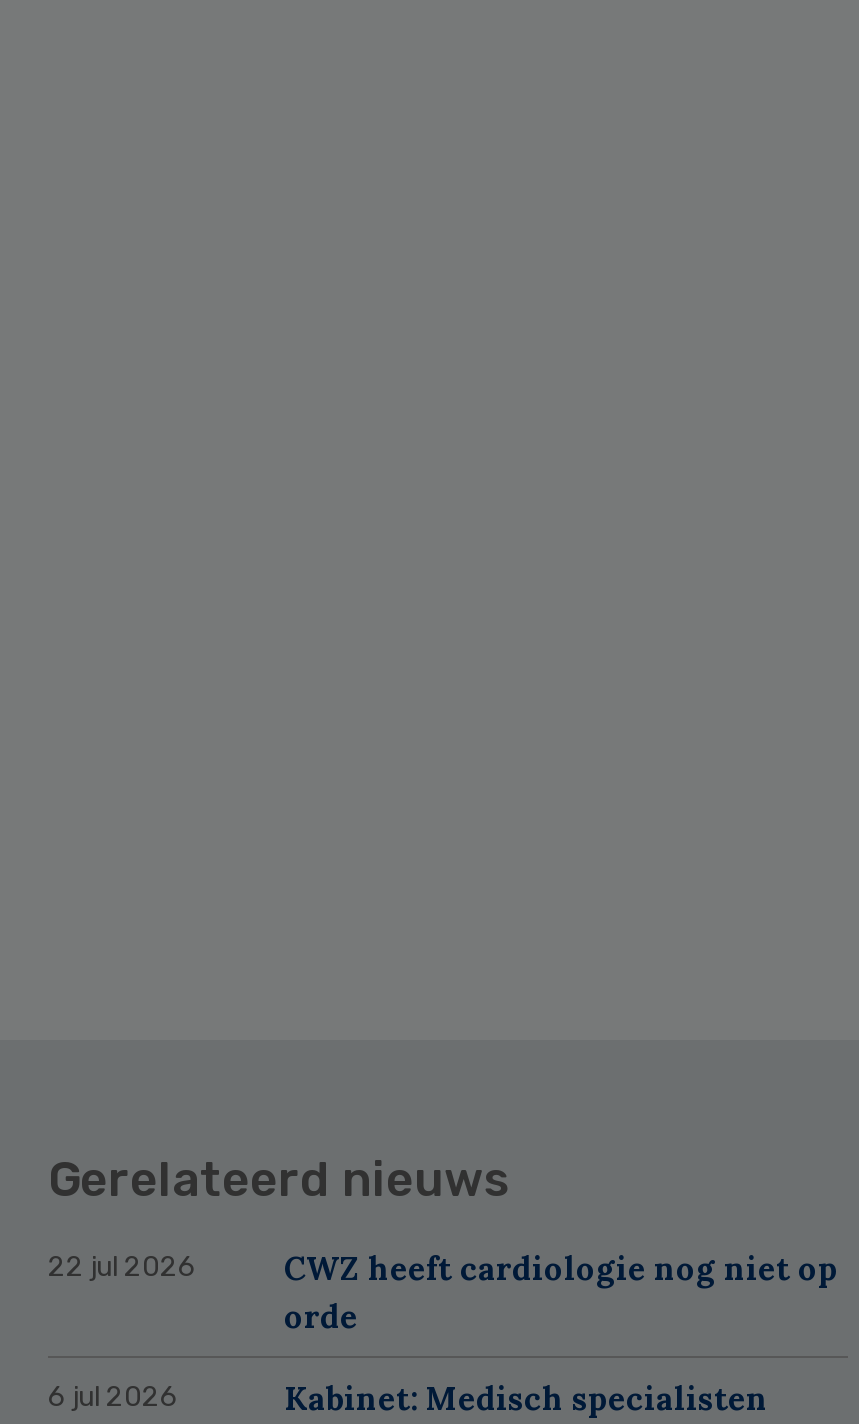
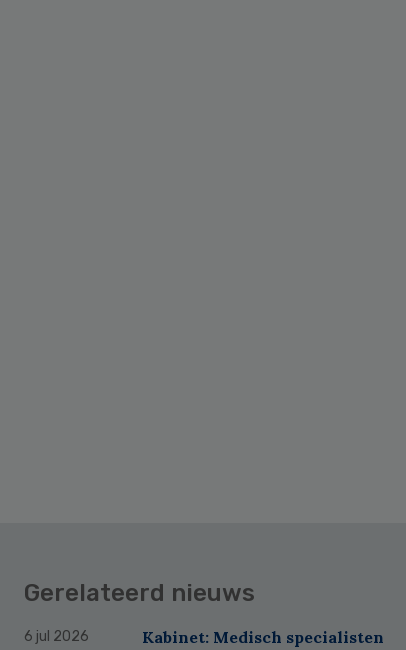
- 22 jul 2026
- CWZ heeft cardiologie nog niet op
- orde
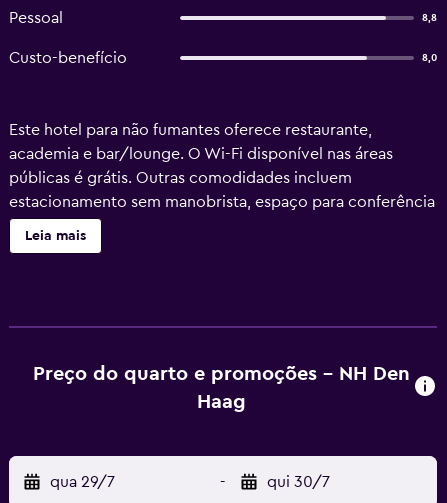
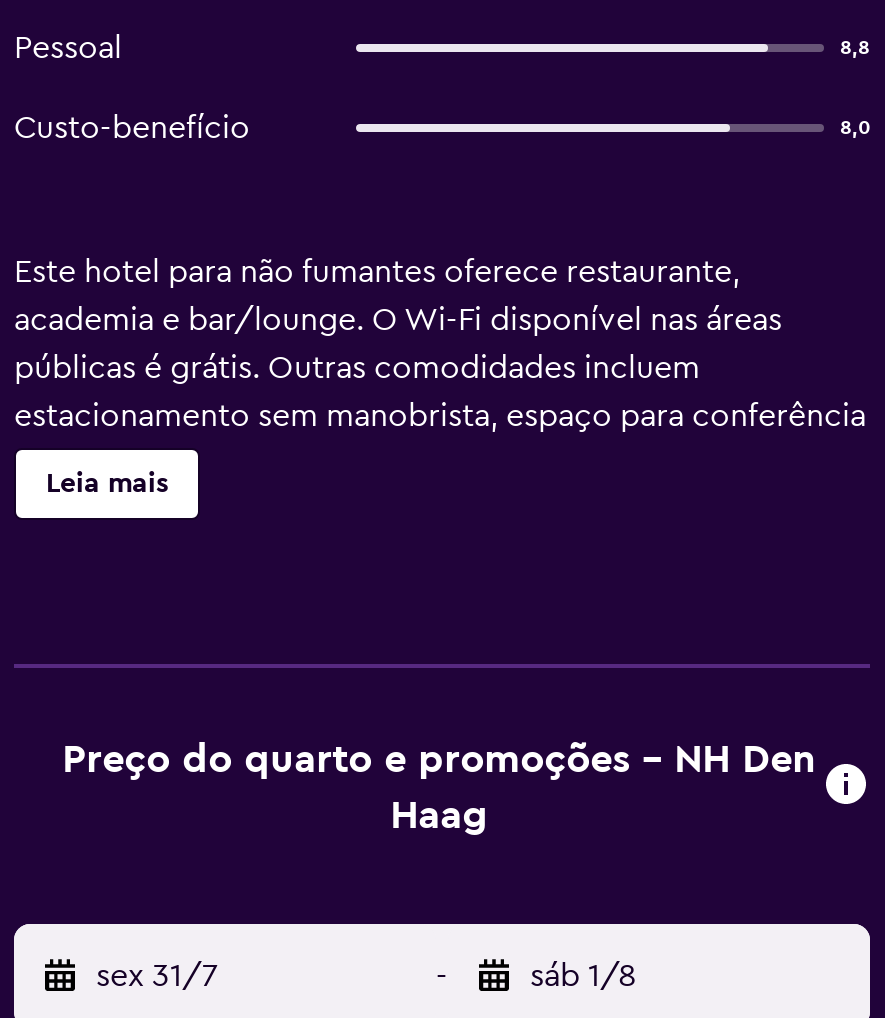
- qua 29/7
+ sex 31/7

- qui 30/7
+ sáb 1/8
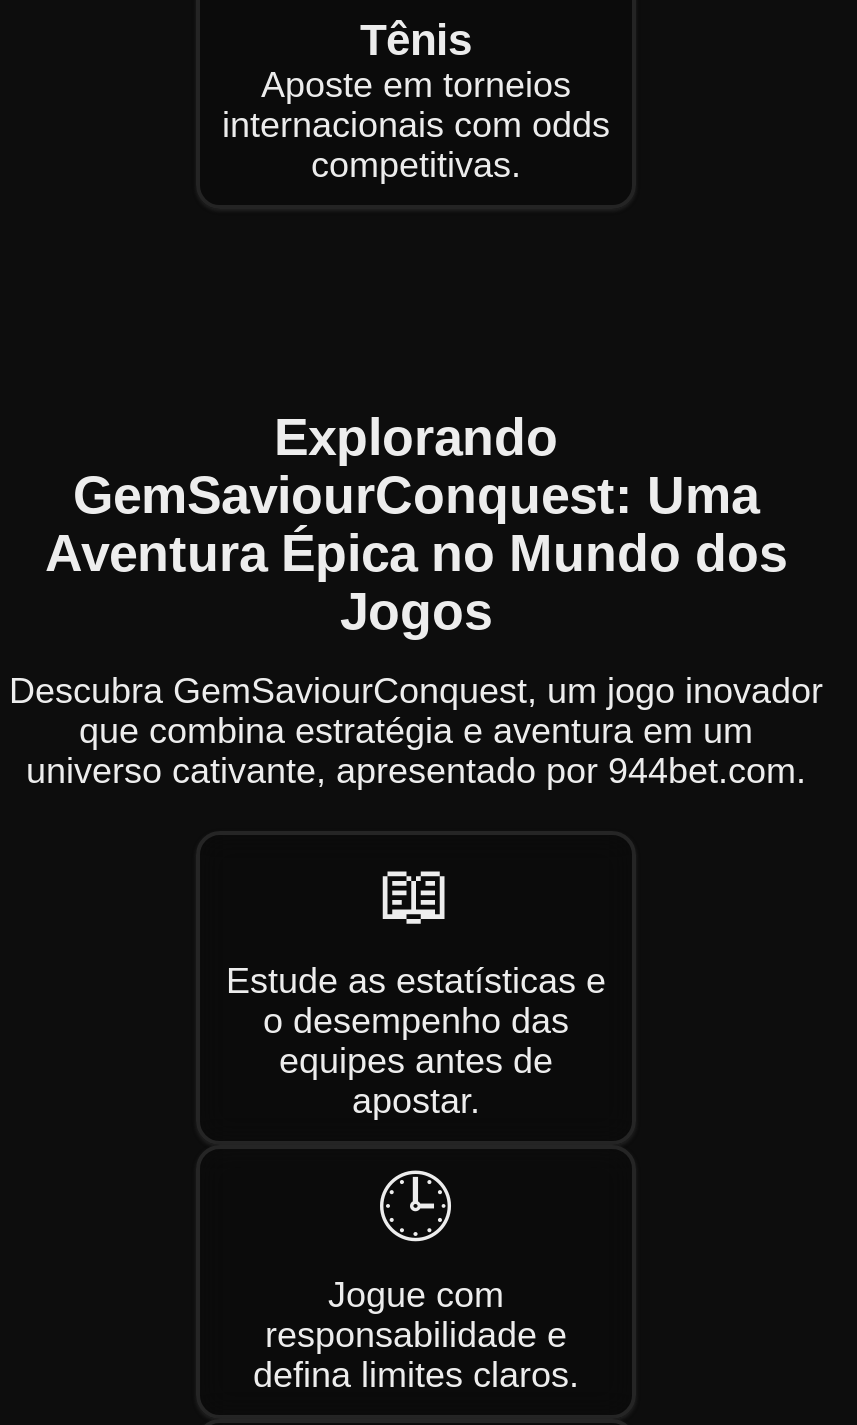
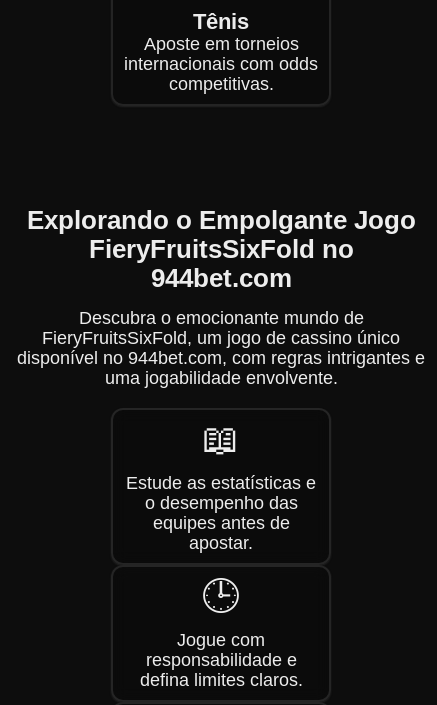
- Explorando
- GemSaviourConquest: Uma
- Aventura Épica no Mundo dos
- Jogos
+ Explorando o Empolgante Jogo
+ FieryFruitsSixFold no
+ 944bet.com

- Descubra GemSaviourConquest, um jogo inovador
- que combina estratégia e aventura em um
- universo cativante, apresentado por 944bet.com.
+ Descubra o emocionante mundo de
+ FieryFruitsSixFold, um jogo de cassino único
+ disponível no 944bet.com, com regras intrigantes e
+ uma jogabilidade envolvente.
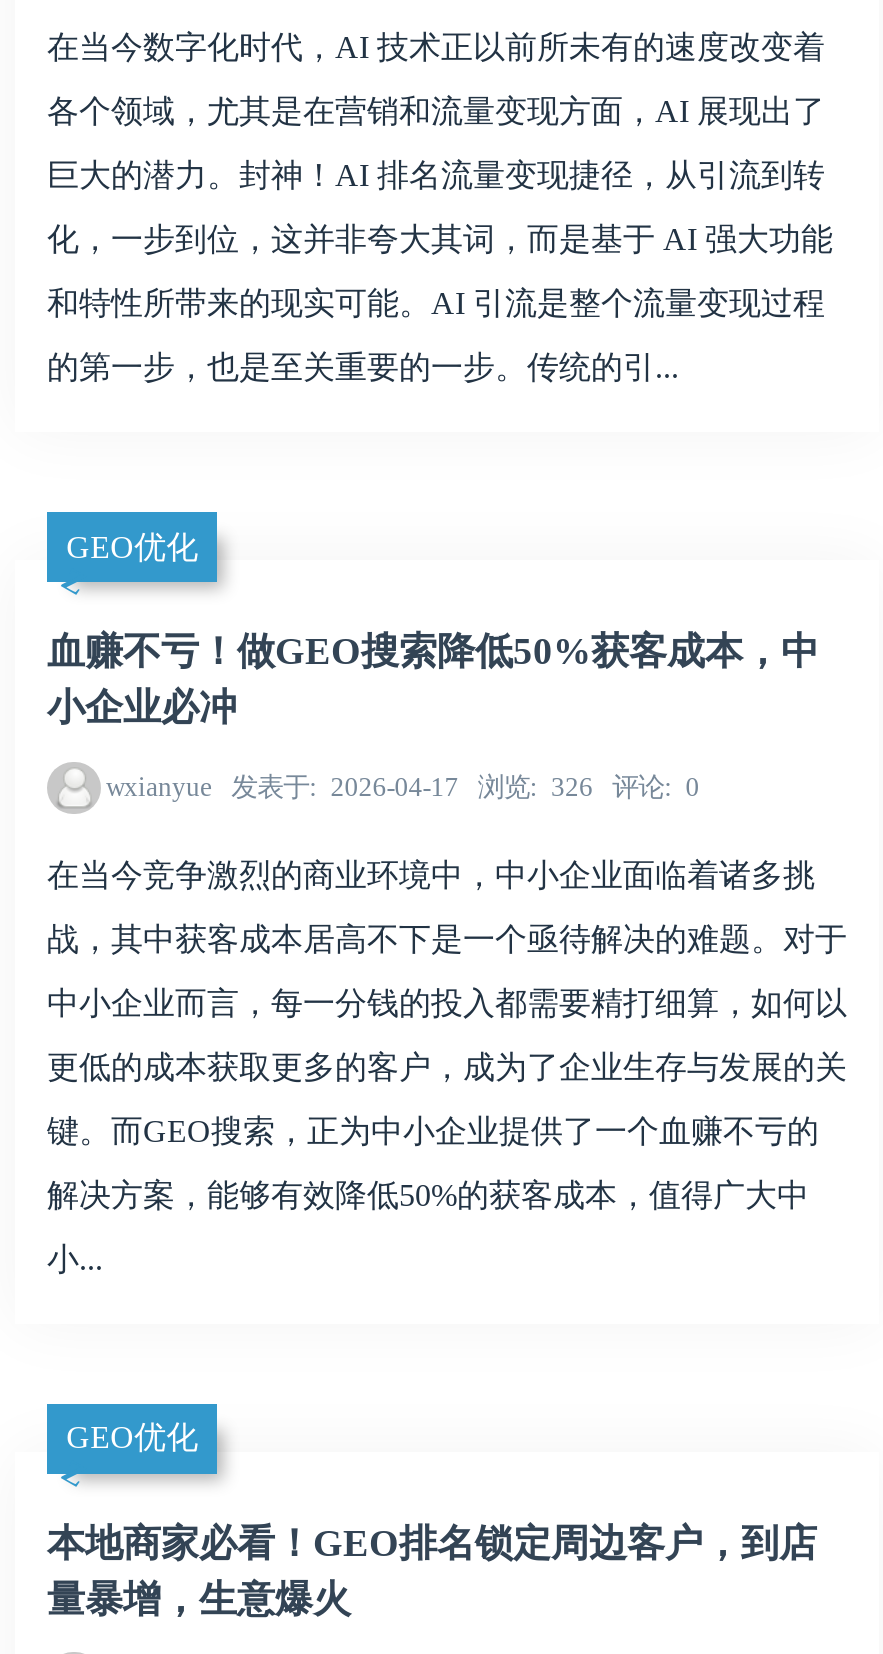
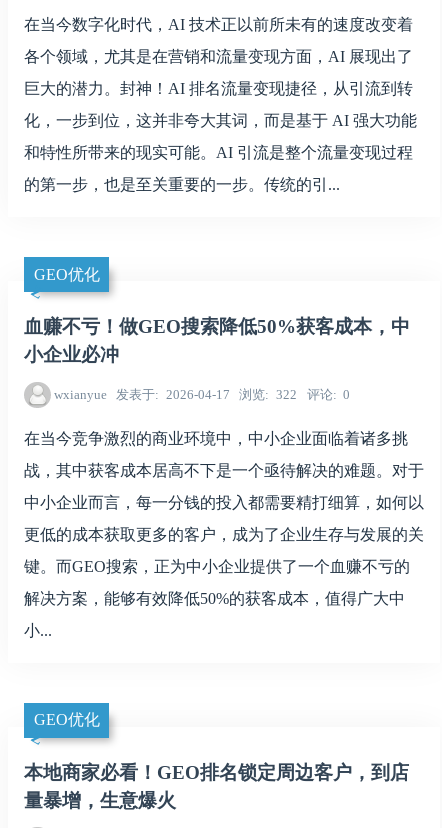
- wxianyue 发表于 2026-04-17 浏览 326 评论 0
+ wxianyue 发表于 2026-04-17 浏览 322 评论 0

» What you should do: All that is needed is how many lines of the listing hold the word "GemSaviourConquest", stated as one number.

» Task response: 2